Lung tumorigenesis induced by human vascular endothelial growth factor (hVEGF)-A(165) overexpression in transgenic mice and amelioration of tumor formation by miR-16

Many studies have shown that vascular endothelial growth factor (VEGF), especially the human VEGF-A(165) (hVEGF-A(165)) isoform, is a key proangiogenic factor that is overexpressed in lung cancer. We generated transgenic mice that overexpresses hVEGF-A(165) in lung-specific Clara cells to investigate the development of pulmonary adenocarcinoma. In this study, three transgenic mouse strains were produced by pronuclear microinjection, and Southern blot analysis indicated similar patterns of the foreign gene within the genomes of the transgenic founder mice and their offspring. Accordingly, hVegf-A(165) mRNA was expressed specifically in the lung tissue of the transgenic mice. Histopathological examination of the lung tissues of the transgenic mice showed that hVEGF-A(165) overexpression induced bronchial inflammation, fibrosis, cysts, and adenoma. Pathological section and magnetic resonance imaging (MRI) analyses demonstrated a positive correlation between the development of pulmonary cancer and hVEGF expression levels, which were determined by immunohistochemistry, qRT-PCR, and western blot analyses.
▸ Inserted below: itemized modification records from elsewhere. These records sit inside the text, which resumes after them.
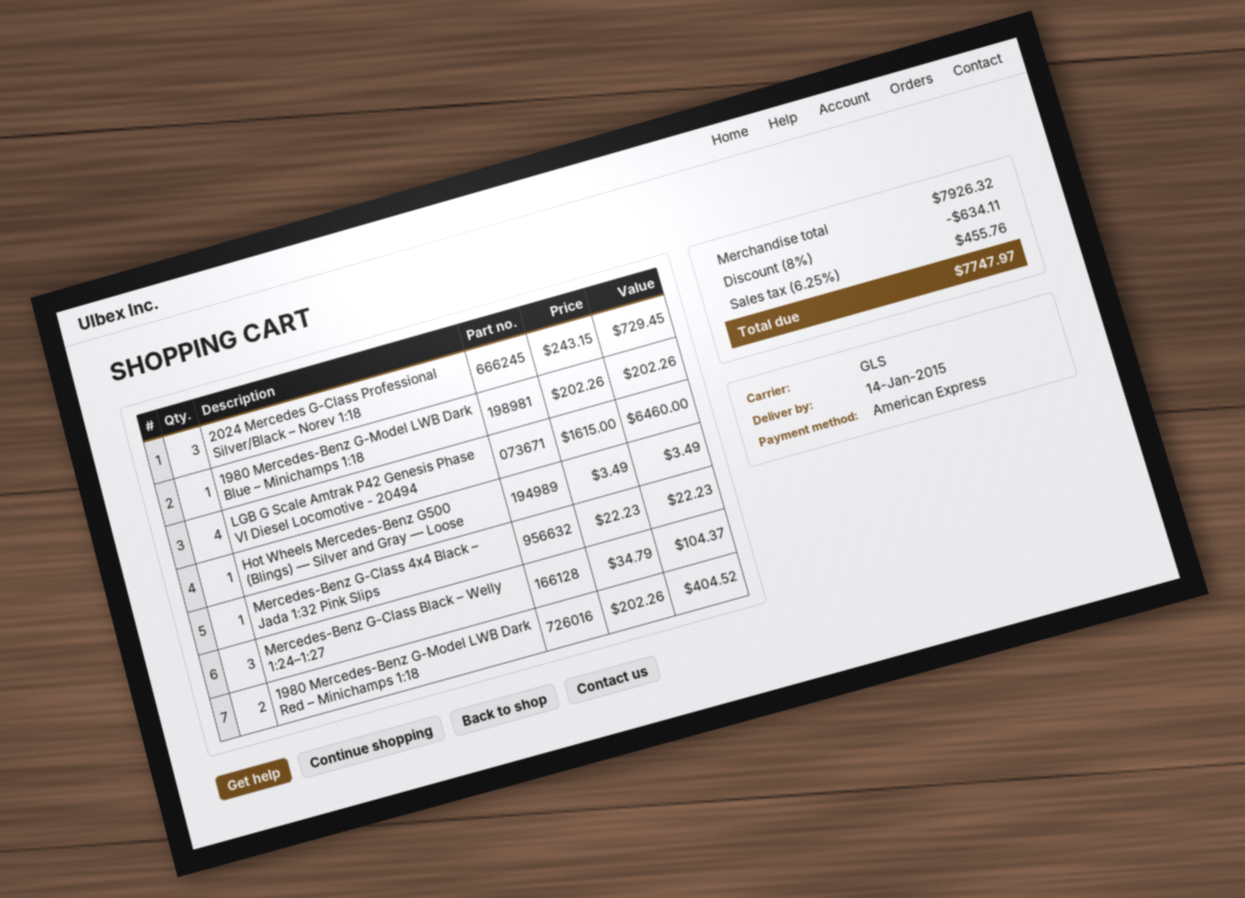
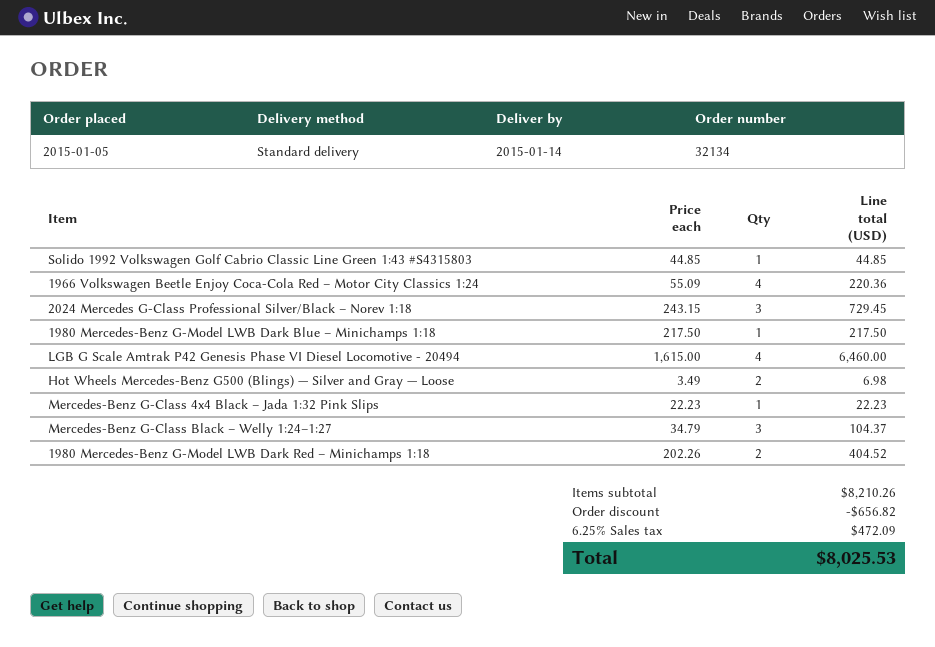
shipping method: GLS -> standard
1980 Mercedes-Benz G-Model LWB Dark Blue – Minichamps 1:18: 1 x 202.26 = 202.26 -> 1 x 217.50 = 217.50
Hot Wheels Mercedes-Benz G500 (Blings) — Silver and Gray — Loose: 1 x 3.49 = 3.49 -> 2 x 3.49 = 6.98
Solido 1992 Volkswagen Golf Cabrio Classic Line Green 1:43 #S4315803: none -> 1 x 44.85 = 44.85
1966 Volkswagen Beetle Enjoy Coca-Cola Red – Motor City Classics 1:24: none -> 4 x 55.09 = 220.36
subtotal: 7926.32 -> 8210.26
discount: 634.11 -> 656.82
tax: 6.25% = 455.76 -> 6.25% = 472.09
total: 7747.97 -> 8025.53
Gene expression profiling by cDNA microarray revealed a set of up-regulated genes (hvegf-A(165), cyclin b1, cdc2, egfr, mmp9, nrp-1, and kdr) in VEGF tumors compared with wild-type lung tissues. In addition, overexpressing hVEGF-A(165) in Clara cells increases CD105, fibrogenic genes (collagen α1, α-SMA, TGF-β1, and TIMP1), and inflammatory cytokines (IL-1, IL-6, and TNF-α) in the lungs of hVEGF-A(165)-overexpressing transgenic mice as compared to wild-type mice. We further demonstrated that the intranasal administration of microRNA-16 (miR-16) inhibited lung tumor growth by suppressing VEGF expression via the intrinsic and extrinsic apoptotic pathways. In conclusion, hVEGF-A(165) transgenic mice exhibited complex alterations in gene expression and tumorigenesis and may be a relevant model for studying VEGF-targeted therapies in lung adenocarcinoma.